7.3 Platform-owned Worker
Workflow platform team menyediakan worker generik.
Kelebihan:
- standardisasi tinggi,
- reusable worker untuk common capabilities,
- operational control kuat.
Kekurangan:
- mudah berubah menjadi universal integration layer,
- lambat memenuhi kebutuhan domain,
- business logic bisa masuk platform.
Rekomendasi default untuk sistem besar:
Domain-owned worker untuk capability bisnis, process-owned worker untuk glue kecil yang tidak memiliki side effect eksternal besar, platform-owned worker hanya untuk cross-cutting capability yang benar-benar reusable.
8. Fetch and Lock Semantics
Fetch and lock bukan sekadar query. Ini adalah operasi claim work.
Langkah konseptual:
- Worker meminta task dari topic tertentu.
- Engine mencari external task yang tersedia.
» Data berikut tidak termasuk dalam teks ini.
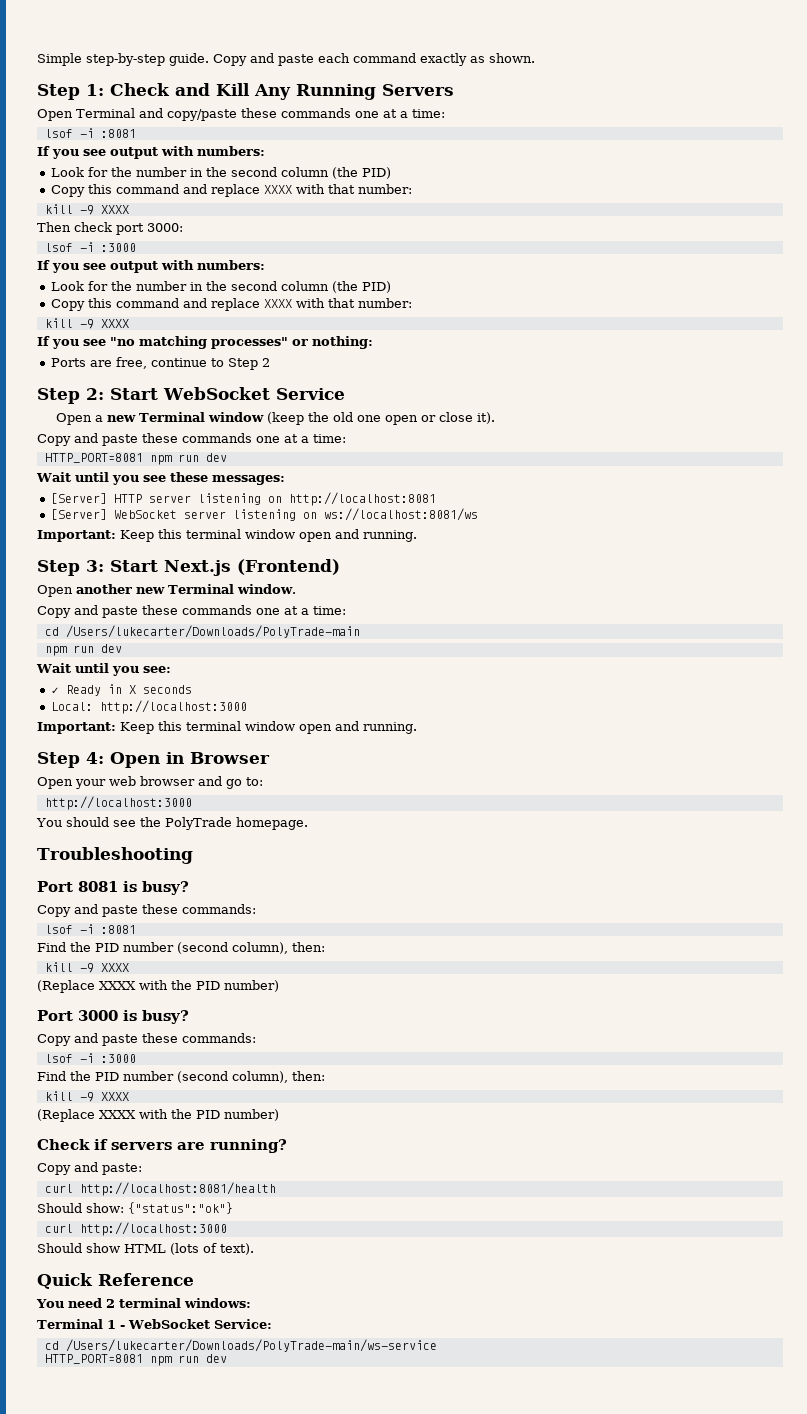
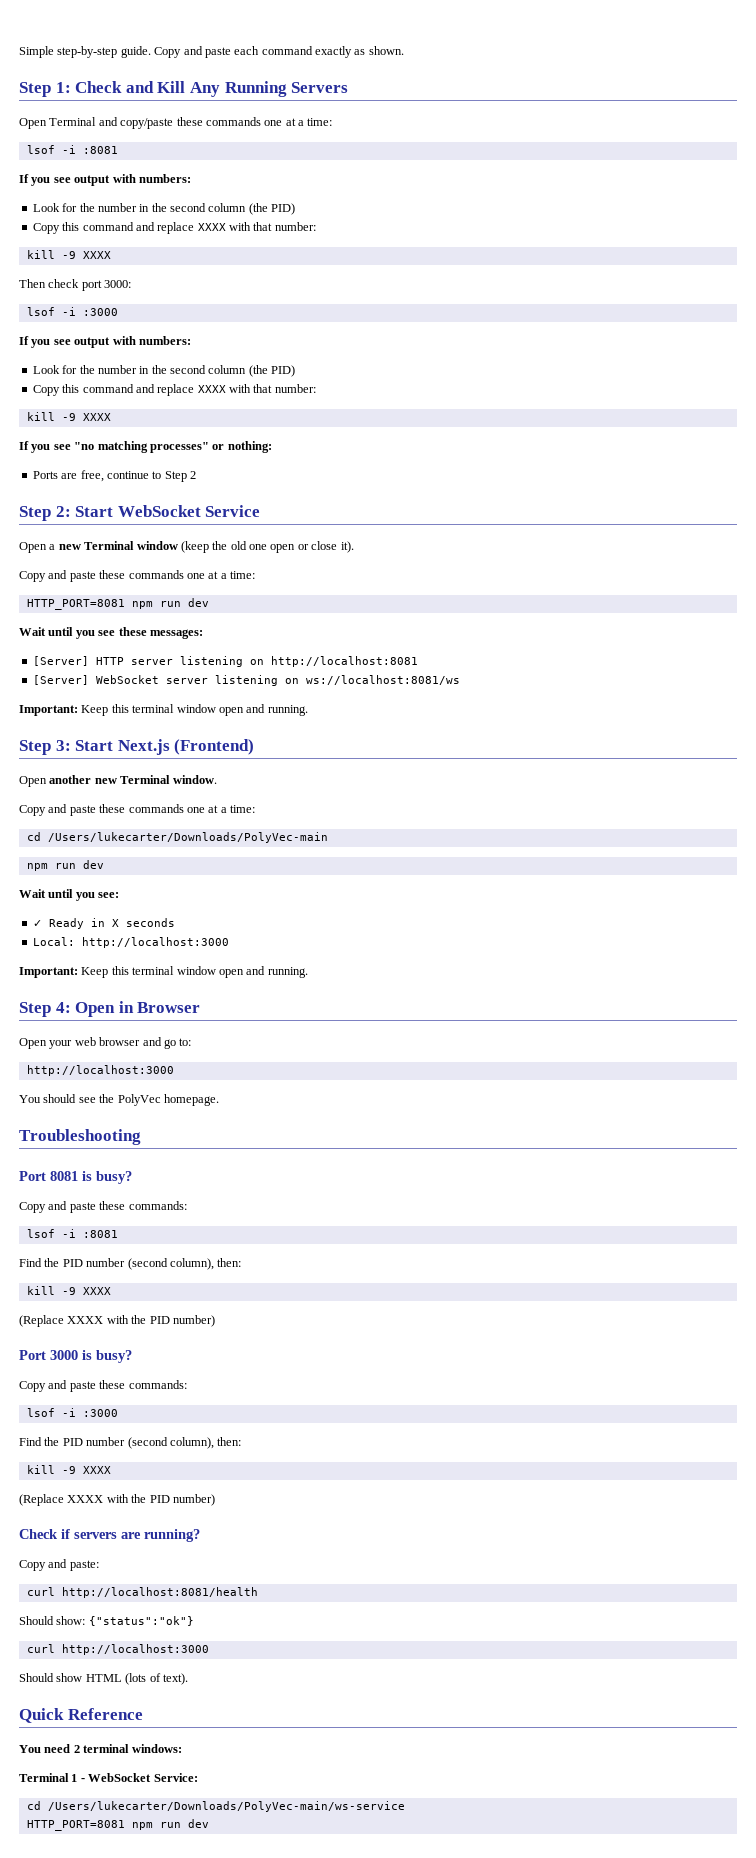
- cd /Users/lukecarter/Downloads/PolyTrade-main
+ cd /Users/lukecarter/Downloads/PolyVec-main
- You should see the PolyTrade homepage.
+ You should see the PolyVec homepage.
- cd /Users/lukecarter/Downloads/PolyTrade-main/ws-service
+ cd /Users/lukecarter/Downloads/PolyVec-main/ws-service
- Engine mengunci task untuk worker tersebut selama lock duration.
- Engine mengembalikan task dan selected variables.
- Worker bekerja.
- Worker complete, handle failure, atau handle BPMN error.
Important invariant:
Lock mencegah dua worker memegang task Camunda yang sama pada waktu yang sama. Lock tidak mencegah side effect duplicate di sistem eksternal jika worker pertama sudah melakukan side effect tetapi gagal complete.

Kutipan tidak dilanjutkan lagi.